Extended Data Fig. 2: PDHE1α-catalyzed local acetyl-CoA is required for chromatin acetylation in response to DNA damage.
From: PARylated PDHE1α generates acetyl-CoA for local chromatin acetylation and DNA damage repair
a, Dynamics of citrate metabolism at DNA damage sites monitored by laser micro-irradiation-coupled live-cell imaging on HeLa cells overexpressing the highly responsive citrate sensor construct, NLS-Citron1/pCDNA3.1. The fluorescence intensity at DSB stripes was quantificated from three independent replicates (n = 20 for each group), the curve shows the mean ± s.e.m. Scale bars, 5 μm. b-c, Volcano plots of the acetyl-modified proteins identified in Fig. 2B. Relative acetylation levels in the IR (b) and 4-OHT (c)-induced DNA damage groups versus the control are plotted on the x-axis as mean log2 ratios.
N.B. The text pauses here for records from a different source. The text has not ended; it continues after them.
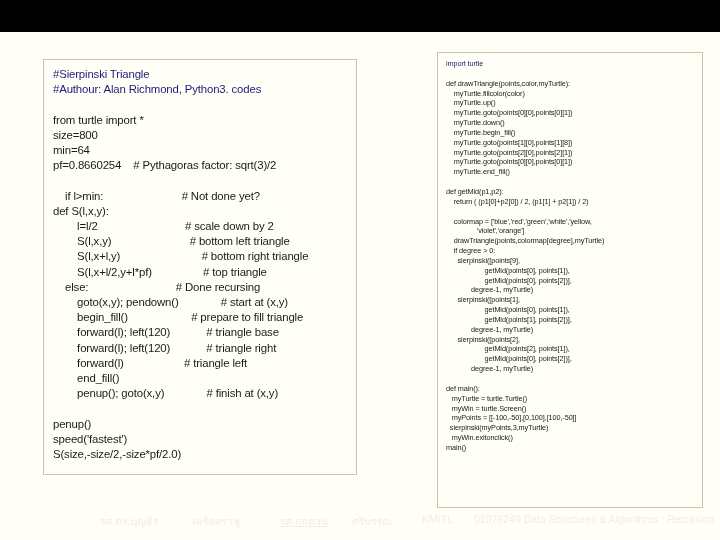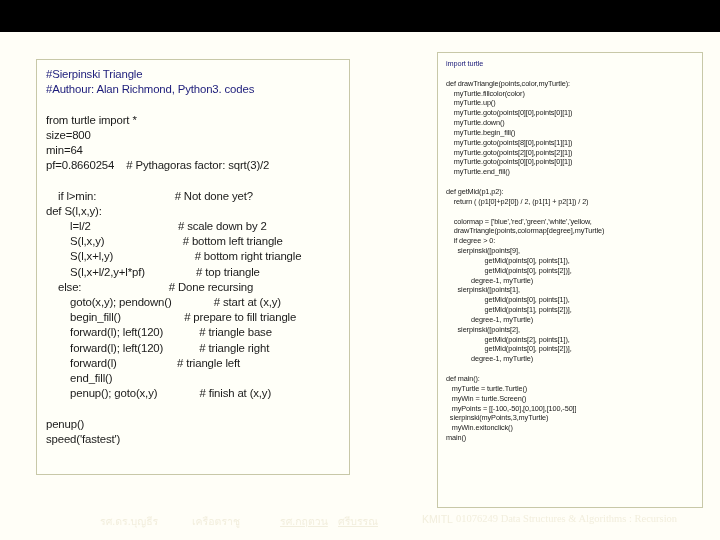--- a/index.html
+++ b/index.html
@@ -36,7 +36,7 @@
     overflow: hidden;
   }
   #left-box {
-    left: 36px;
+    left: 43px;
     top: 59px;
     width: 314px;
     height: 416px;

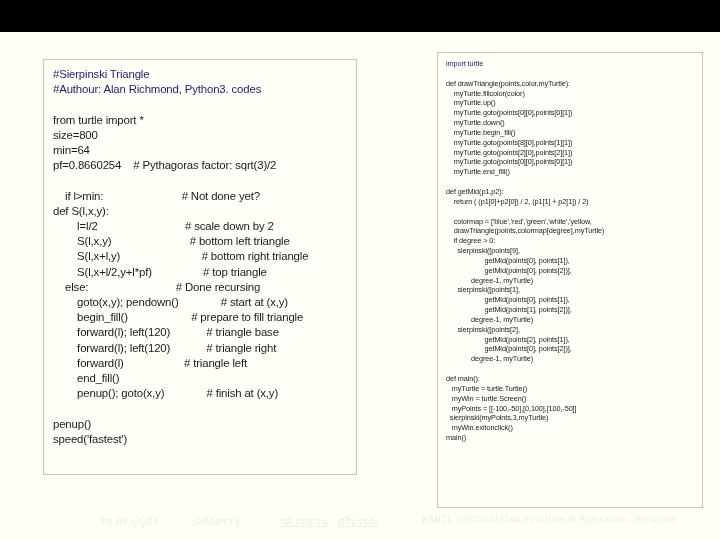--- a/index.html
+++ b/index.html
@@ -136,7 +136,7 @@
       <div class="code-line">    myTurtle.goto(points[0][0],points[0][1])</div>
       <div class="code-line">    myTurtle.down()</div>
       <div class="code-line">    myTurtle.begin_fill()</div>
-      <div class="code-line">    myTurtle.goto(points[8][0],points[1][1])</div>
+      <div class="code-line">    myTurtle.goto(points[1][0],points[1][8])</div>
       <div class="code-line">    myTurtle.goto(points[2][0],points[2][1])</div>
       <div class="code-line">    myTurtle.goto(points[0][0],points[0][1])</div>
       <div class="code-line">    myTurtle.end_fill()</div>

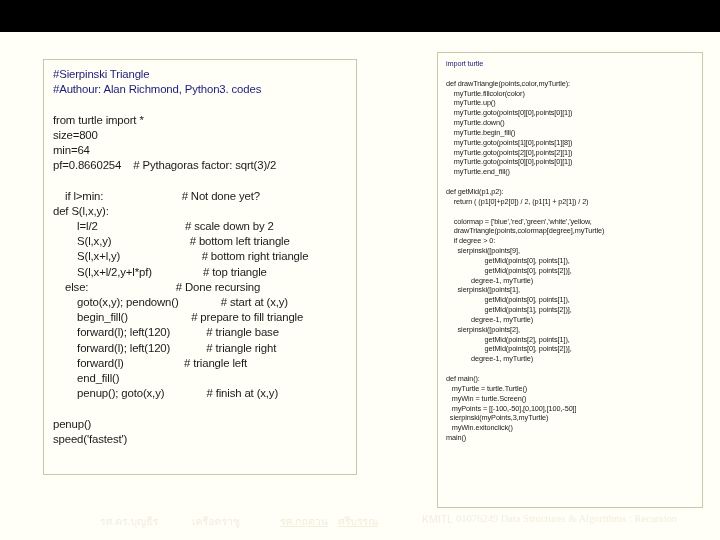--- a/index.html
+++ b/index.html
@@ -145,6 +145,7 @@
       <div class="code-line">    return ( (p1[0]+p2[0]) / 2, (p1[1] + p2[1]) / 2)</div>
       <div class="code-line blank">&nbsp;</div>
       <div class="code-line">    colormap = ['blue','red','green','white','yellow,</div>
+      <div class="code-line">                'violet','orange']</div>
       <div class="code-line">    drawTriangle(points,colormap[degree],myTurtle)</div>
       <div class="code-line">    if degree &gt; 0:</div>
       <div class="code-line">      sierpinski([points[9],</div>

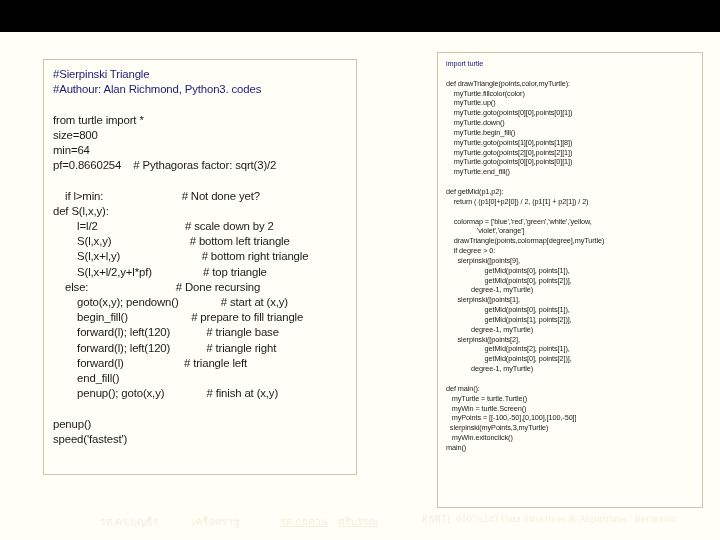--- a/index.html
+++ b/index.html
@@ -125,6 +125,7 @@
       <div class="code-line blank">&nbsp;</div>
       <div class="code-line">penup()</div>
       <div class="code-line">speed('fastest')</div>
+      <div class="code-line">S(size,-size/2,-size*pf/2.0)</div>
     </div>
 
   <div id="right-box" class="code-box">

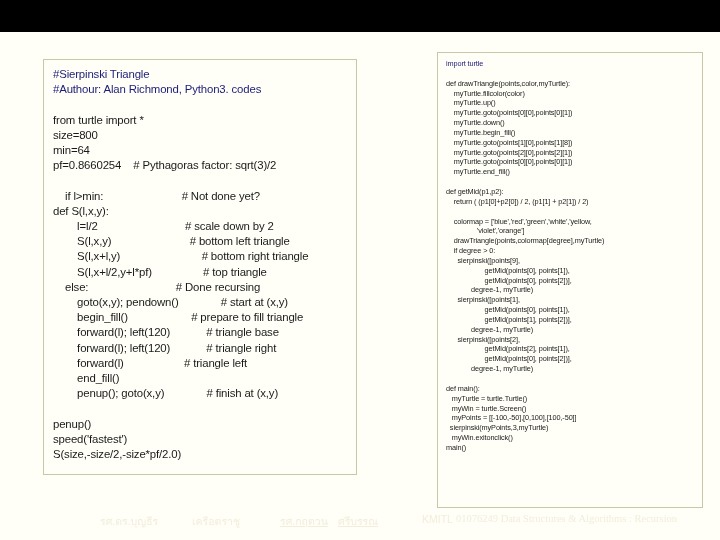--- a/index.html
+++ b/index.html
@@ -88,7 +88,7 @@
   #footer-a { left: 100px; }
   #footer-b { left: 192px; }
   #footer-c { left: 280px; text-decoration: underline; }
-  #footer-d { left: 338px; text-decoration: underline; }
+  #footer-d { left: 352px; }
   #footer-e { left: 422px; }
   #footer-f { left: 456px; font-family: Liberation Serif, serif; }
 </style>

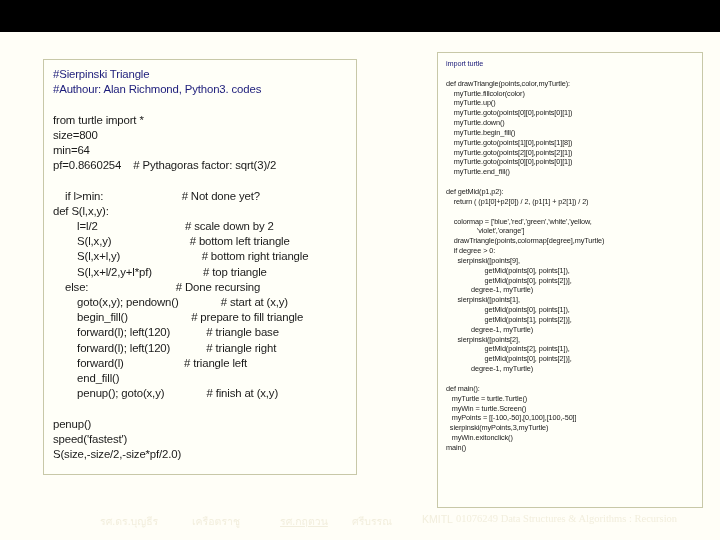--- a/index.html
+++ b/index.html
@@ -90,7 +90,7 @@
   #footer-c { left: 280px; text-decoration: underline; }
   #footer-d { left: 352px; }
   #footer-e { left: 422px; }
-  #footer-f { left: 456px; font-family: Liberation Serif, serif; }
+  #footer-f { left: 474px; }
 </style>
 </head>
 <body>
Negative log10 PEP (the maximal posterior error probability for peptides) values are plotted on the y-axis. Significantly enriched proteins are denoted by red and blue dots, 13C isotope-labeled proteins are denoted by green dots, and all others are denoted by gray dots. d-e, Venn diagram showing all identified (d) and 13C isotope-labeled (e) that overlap between significant lysine acetylation sites (upper) and between acetylated proteins (lower) in IR- and 4-OHT-induced DNA damage versus control groups. f, Western blot showing the histone acetylation marks in acid-extracted fractions and the knockdown efficiency in whole cell lysate from HeLa cells transfected with siRNAs targeting PDHE1α, ACLY, and ACSS2 or NC. g-h, Immunofluorescence staining showing the colocalization of γH2AX with pan-Ac (g) and H3K9ac (h) signal in laser micro-irradiatiation induced DNA damage sites, nuclei were counterstained with DAPI. Pan-lysine acetylation intensity at DSB stripes was quantified from three independent replicates where data were collected from 78 cells for g and 51 cells for h group. The statistical analyses were performed using a two-tailed student’s t-test, and shows the mean ± s.d. Scale bars, 5 μm. i, Quantifition of total 13C-isotope -abelled Kac intensity around DSB sites in 13C-pyruvate, 13C-acetate and 13C-citrate cultured cells.